When it was time for startups to begin selling their products, they could rely on a variety of traditional playbooks. But, as is the case with so many others, AI has significantly altered how companies prepare to go to market.
“You can do more with less than you ever could,” Max Altschuler, a general partner at GTMfund, told the TechCrunch Disrupt audience last month.
The needle founders and operators will have to thread; however, it is a challenging one. Although there’s been some talk of startups hiring more generalist developers and setting them loose on typical GTM problems, he said the need for specialised domain expertise is greater.
“When you have great advisors around you, you get to learn some of those tried-and-true playbooks. Those things haven’t been thrown out the window. I do think you need an understanding of how and why things are working in marketing,” said Altschuler.
“It’s fair to say the craft of marketing is still very much needed,” said Alison Wagonfeld, the vice president of marketing at Google Cloud.
“You need the AI expertise, the AI curiosity, the technologists to be sure, but you also need to understand what marketing is about; understanding customer insights, doing research and knowing how to see great creative,” Wagonfeld said.
If you’re a team that’s gone for the AI punch, “You can just get out there with so many more messages faster, and then you can think more holistically around what metrics am I driving for,” she added.

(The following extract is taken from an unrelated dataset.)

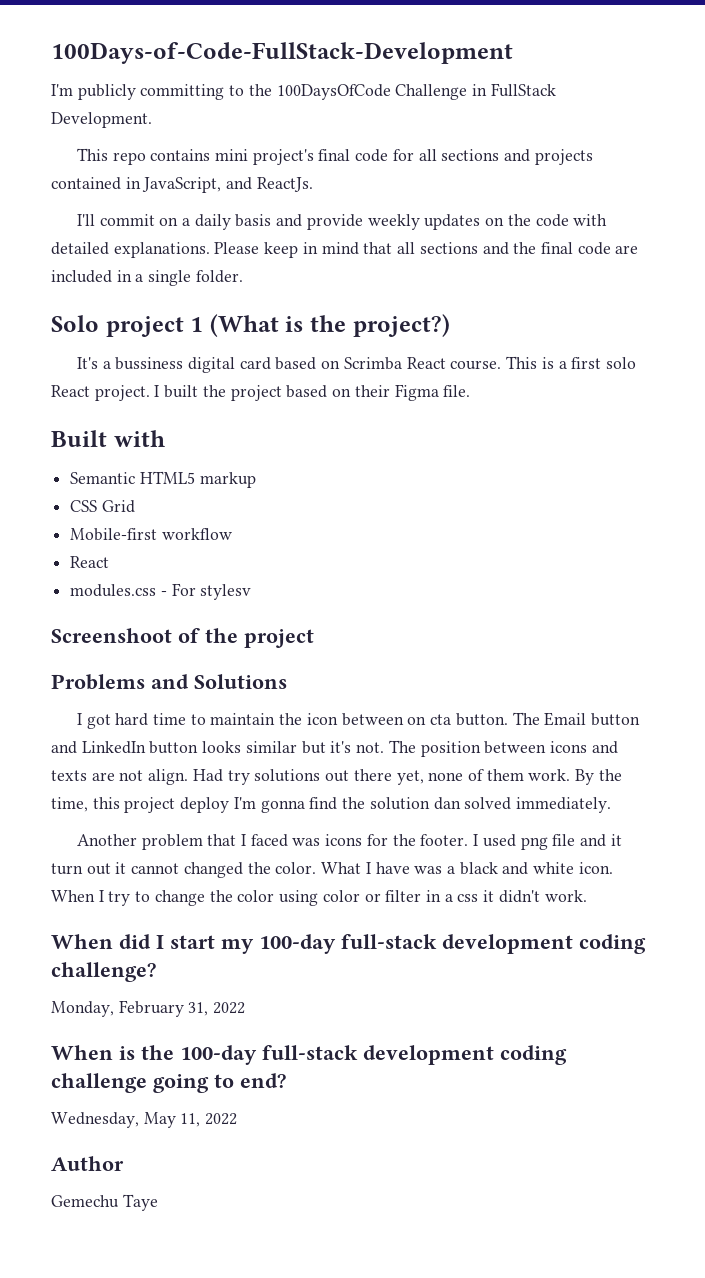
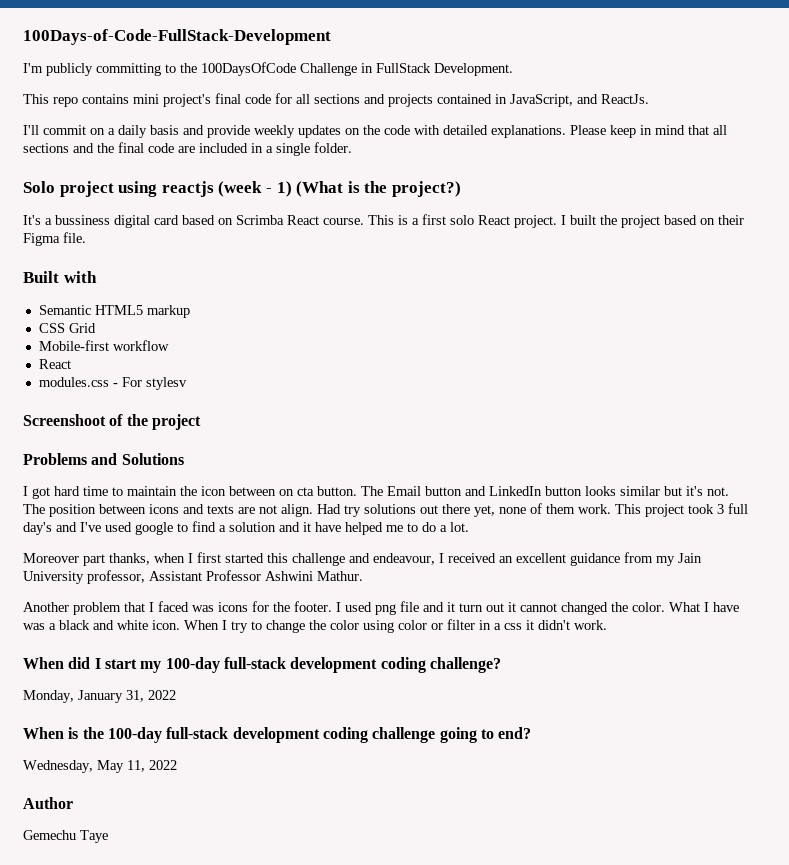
[190,317,204,332] 1 -> [118,181,292,197] using reactjs (week - 1)
[575,769,622,785] [51,797,611,813] By the time, this project deploy I'm gonna find the solution dan solved immediately. -> [615,503,748,517] [23,521,469,535] [23,552,702,566] [23,570,363,584] This project took 3 full day's and I've used google to find a solution and it have helped me to do a lot. // Moreover part thanks, when I first started this challenge and endeavour, I received an excellent guidance from my Jain University professor, Assistant Professor Ashwini Mathur.
[118,1000,184,1017] February -> [78,690,123,703] January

Marc Manara, head of startups at OpenAI, said that in a lot of the startups he’s seen, AI is incorporated into their GTM strategy — it hasn’t always been that they want to do less with it, but as part of what they were doing.
“There is a movement of, yes, you can do more with less, but you also can be very focused on how you do it,” he said. “The level of personalisation and signal following that you can do with AI is really distinct now.”
“There are tools which help build leads that are much more sophisticated than what was there before,” he said. Unlike a dumb database query, EI queries can help startups find prospects who meet a VERY ATYPICAL set of requirements.
Inbound marketing has also transformed, he said, by which “the responses from those prompts have been used to qualify and score inbound leads with — let’s say — a lot more precision than in the past might have been in order.”
As a startup gears up to develop its go-to-market strategy, Wagonfeld added that it’s something to consider when evaluating the characteristics it likes in a GTM team.
“It’s a shift in perspective of how to hire, where in the past, when we hired, it was more of hiring specialists, people who really knew, sometimes even like a sub-speciality within marketing or within sales. And it really is looking for a sense of curiosity and comprehension now,” she added. “It’s darn near the No. 1 thing to hire for at this point.”